◆ ACTIVITY
Report all lines below with the word "text".

(Saved entries)
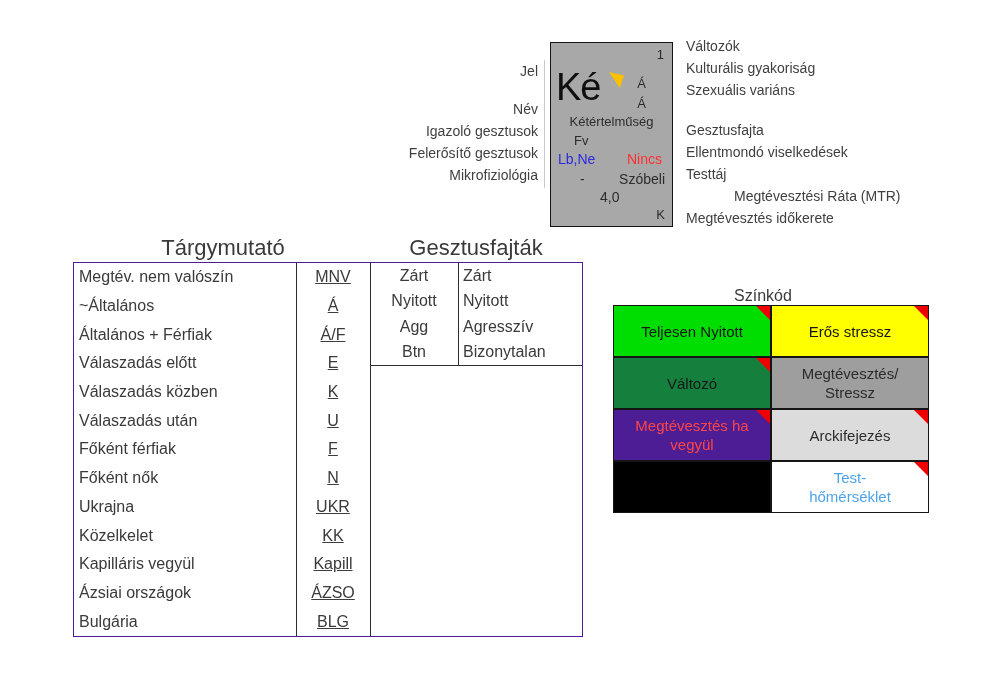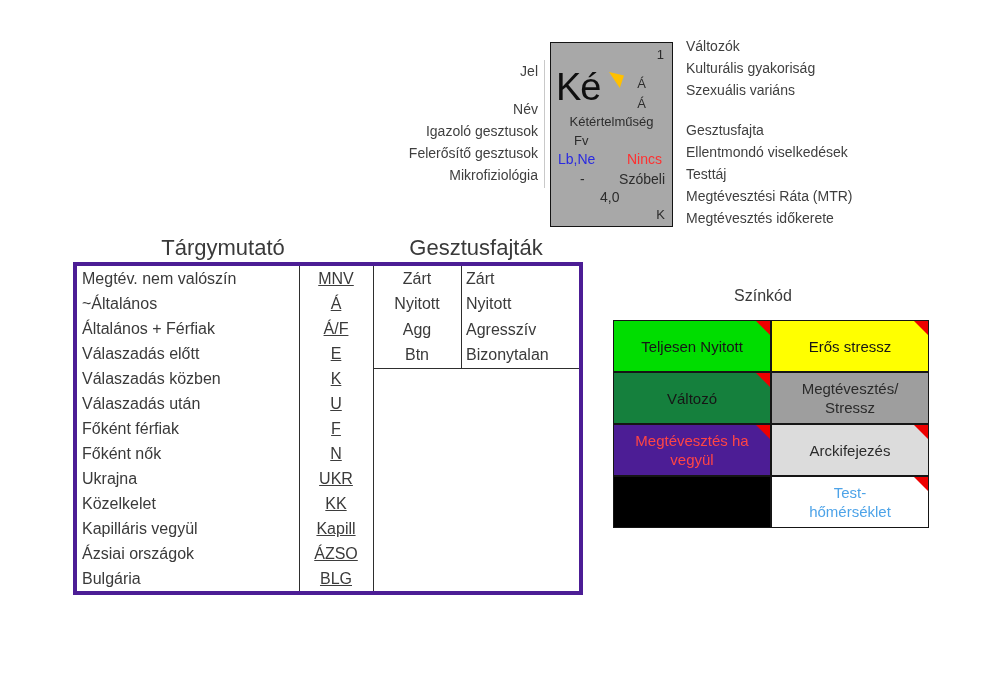--- a/index.html
+++ b/index.html
@@ -81,7 +81,7 @@
     <div class="callout" style="top:122px;">Gesztusfajta</div>
     <div class="callout" style="top:144px;">Ellentmondó viselkedések</div>
     <div class="callout" style="top:166px;">Testtáj</div>
-    <div class="callout" style="top:188px;">Megtévesztési Ráta (MTR)</div>
+    <div class="callout" style="top:188px;margin-left:48px;">Megtévesztési Ráta (MTR)</div>
     <div class="callout" style="top:210px;">Megtévesztés időkerete</div>
   </div>
 

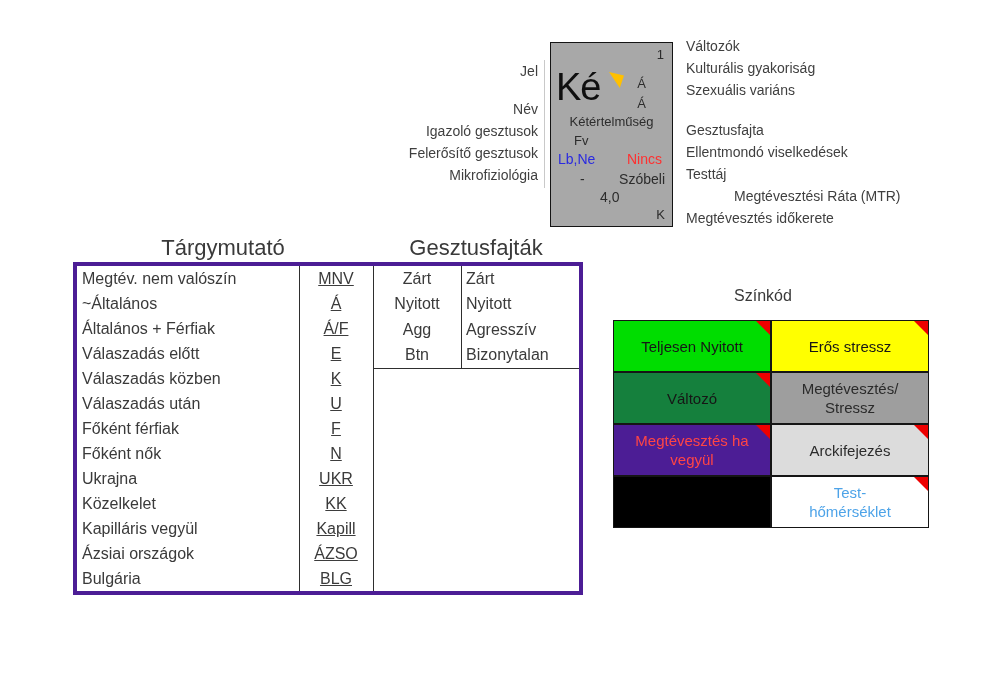--- a/index.html
+++ b/index.html
@@ -24,7 +24,7 @@
 
   
   .table-title{position:absolute;font-size:22px;line-height:24px;text-align:center;color:#3a3a3a;}
-  #big-table{left:73px;top:262px;width:510px;height:333px;border:4px solid #4c1d95;box-sizing:border-box;}
+  #big-table{left:73px;top:262px;width:510px;height:375px;border:1px solid #4c1d95;box-sizing:border-box;}
   .tline{position:absolute;background:#2e2e2e;}
   .col{position:absolute;top:0;display:flex;flex-direction:column;}
   .col .cell{flex:1;display:flex;align-items:center;font-size:16px;line-height:18px;white-space:nowrap;color:#3a3a3a;}

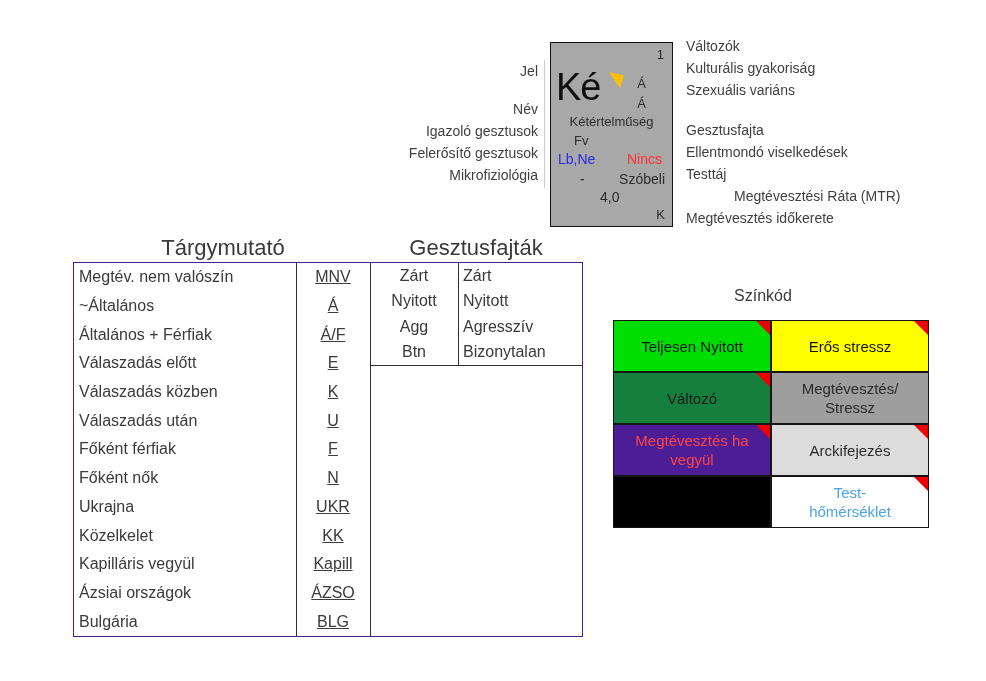--- a/index.html
+++ b/index.html
@@ -37,7 +37,7 @@
 
   
   #legend-title{left:605px;top:284px;width:316px;font-size:16px;line-height:24px;text-align:center;color:#3a3a3a;}
-  #legend{left:605px;top:320px;width:368px;height:208px;display:grid;
+  #legend{left:605px;top:305px;width:368px;height:208px;display:grid;
           grid-template-columns:158px 158px;grid-template-rows:52px 52px 52px 52px;padding-left:8px;}
   .lcell{position:relative;border:1px solid #151515;box-sizing:border-box;display:flex;flex-direction:column;
          justify-content:center;align-items:center;font-size:15px;line-height:19px;text-align:center;overflow:hidden;}

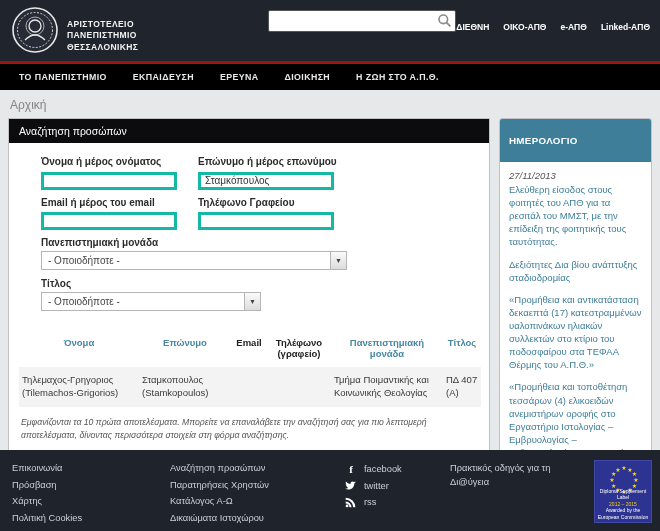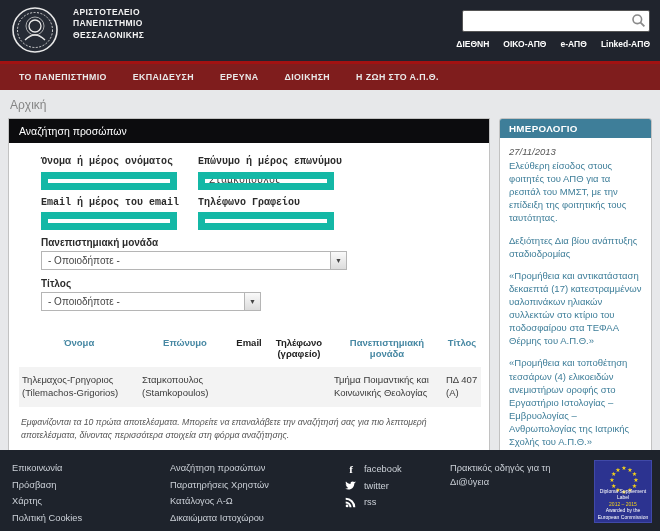--- a/index.html
+++ b/index.html
@@ -14,7 +14,7 @@
     height:61px; background:#20242d; display:flex;
     justify-content:space-between; align-items:flex-start; padding:7px 10px 0 12px;
   }
-  .brand { display:flex; align-items:flex-start; gap:15px; }
+  .brand { display:flex; align-items:flex-end; gap:9px; }
   .seal { width:46px; height:46px; flex:0 0 auto; }
   .uni-name { color:#f2f2f2; font-size:8.5px; font-weight:bold; letter-spacing:.4px; line-height:1.35; }
   .header-right { display:flex; flex-direction:column; align-items:flex-end; padding-top:3px; }

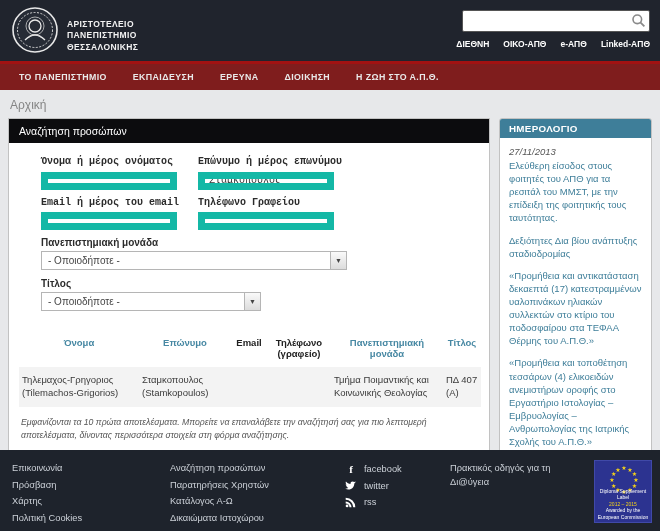--- a/index.html
+++ b/index.html
@@ -17,7 +17,7 @@
   .brand { display:flex; align-items:flex-end; gap:9px; }
   .seal { width:46px; height:46px; flex:0 0 auto; }
   .uni-name { color:#f2f2f2; font-size:8.5px; font-weight:bold; letter-spacing:.4px; line-height:1.35; }
-  .header-right { display:flex; flex-direction:column; align-items:flex-end; padding-top:3px; }
+  .header-right { display:flex; align-items:flex-end; padding-top:3px; }
   .searchbox { position:relative; width:188px; height:22px; }
   .searchbox input {
     width:100%; height:100%; border:1px solid #555; border-radius:2px;

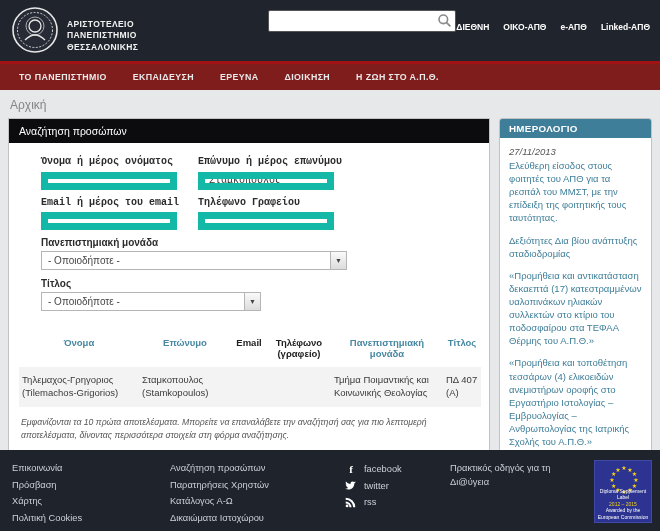--- a/index.html
+++ b/index.html
@@ -29,7 +29,7 @@
   .quick-links a { color:#fff; font-size:8.5px; font-weight:bold; text-decoration:none; cursor:pointer; }
   .red-line { height:3px; background:#a11212; }
   
-  .main-nav { height:26px; background:#7f1d1d; display:flex; align-items:center; padding:0 6px; }
+  .main-nav { height:26px; background:#000000; display:flex; align-items:center; padding:0 6px; }
   .main-nav a {
     color:#e9e9e9; font-size:8.8px; font-weight:bold; letter-spacing:.4px;
     text-decoration:none; padding:0 13px; cursor:pointer;

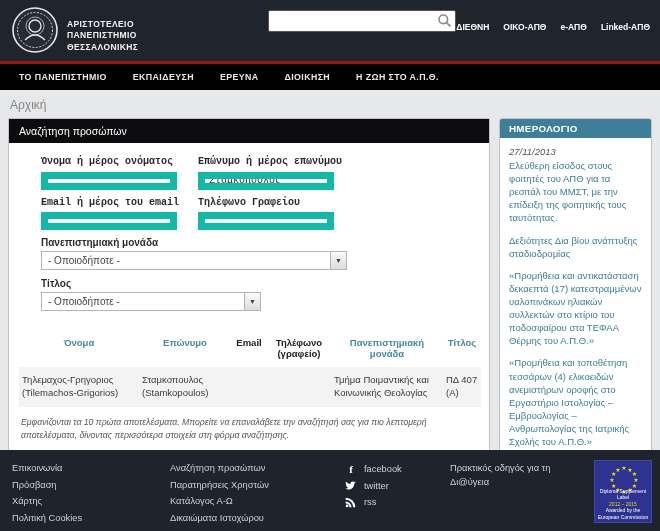--- a/index.html
+++ b/index.html
@@ -78,7 +78,7 @@
   .note { font-size:8.7px; font-style:italic; color:#555; padding:9px 12px 10px 12px; line-height:1.5; }
   
   .sidebar { width:154px; background:#fff; border:1px solid #c2c2c2; border-radius:3px; overflow:hidden; }
-  .cal-head { background:#3e7e99; color:#fff; font-size:9.8px; font-weight:bold; padding:4px 9px; letter-spacing:.3px; }
+  .cal-head { background:#3e7e99; color:#fff; font-size:9.8px; font-weight:bold; padding:16px 9px; letter-spacing:.3px; }
   .cal-body { padding:8px 9px 10px 9px; }
   .cal-date { font-size:9.5px; font-style:italic; color:#555; margin-bottom:2px; }
   .cal-item { font-size:9.5px; color:#3e7e99; line-height:1.38; margin-bottom:9px; cursor:pointer; display:block; text-decoration:none; }

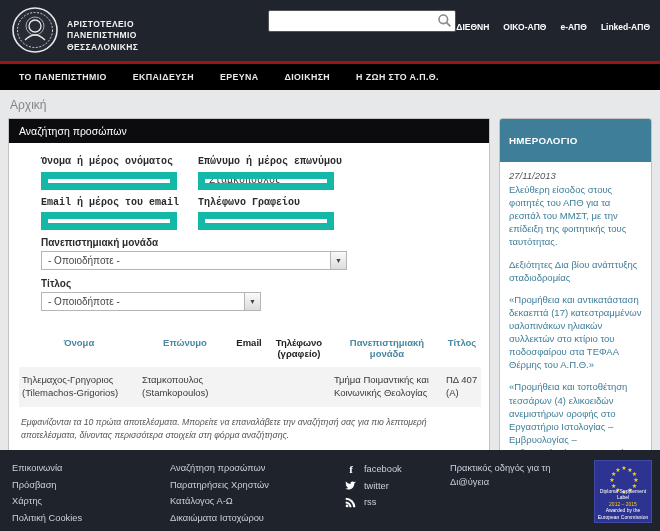--- a/index.html
+++ b/index.html
@@ -42,7 +42,7 @@
   .panel-head { background:#0c0c0e; color:#fff; font-size:10.5px; padding:6px 10px; }
   .search-form { padding:13px 10px 8px 32px; }
   .form-grid { display:flex; gap:9px; }
-  .fgroup { width:148px; margin-bottom:7px;font-family:Liberation Mono, monospace; }
+  .fgroup { width:148px; margin-bottom:7px; }
   .fgroup label, .flabel { display:block; font-size:10px; font-weight:bold; color:#2b2b2b; margin-bottom:3px; }
   .txt {
     width:136px; height:18px; border:7px solid #14b8a6; font-size:10px;

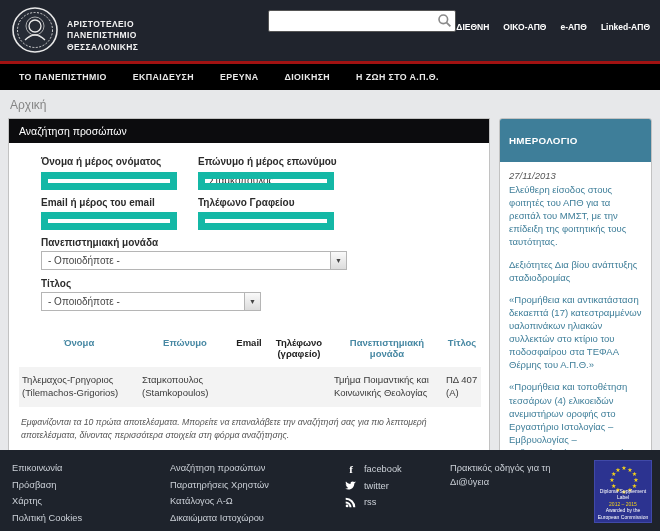--- a/index.html
+++ b/index.html
@@ -45,7 +45,7 @@
   .fgroup { width:148px; margin-bottom:7px; }
   .fgroup label, .flabel { display:block; font-size:10px; font-weight:bold; color:#2b2b2b; margin-bottom:3px; }
   .txt {
-    width:136px; height:18px; border:7px solid #14b8a6; font-size:10px;
+    width:136px; height:18px; border:3px solid #14b8a6; font-size:10px;
     font-family:inherit; padding:1px 4px; color:#333; background:#fff;
   }
   .sel {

◆ RESULT OF THE EXERCISE
   .table-title{position:absolute;font-size:22px;line-height:24px;text-align:center;color:#3a3a3a;}
   #legend-title{left:605px;top:284px;width:316px;font-size:16px;line-height:24px;text-align:center;color:#3a3a3a;}
          justify-content:center;align-items:center;font-size:15px;line-height:19px;text-align:center;overflow:hidden;}
   .quick-links a { color:#fff; font-size:8.5px; font-weight:bold; text-decoration:none; cursor:pointer; }
     text-decoration:none; padding:0 13px; cursor:pointer;
   .cal-item { font-size:9.5px; color:#3e7e99; line-height:1.38; margin-bottom:9px; cursor:pointer; display:block; text-decoration:none; }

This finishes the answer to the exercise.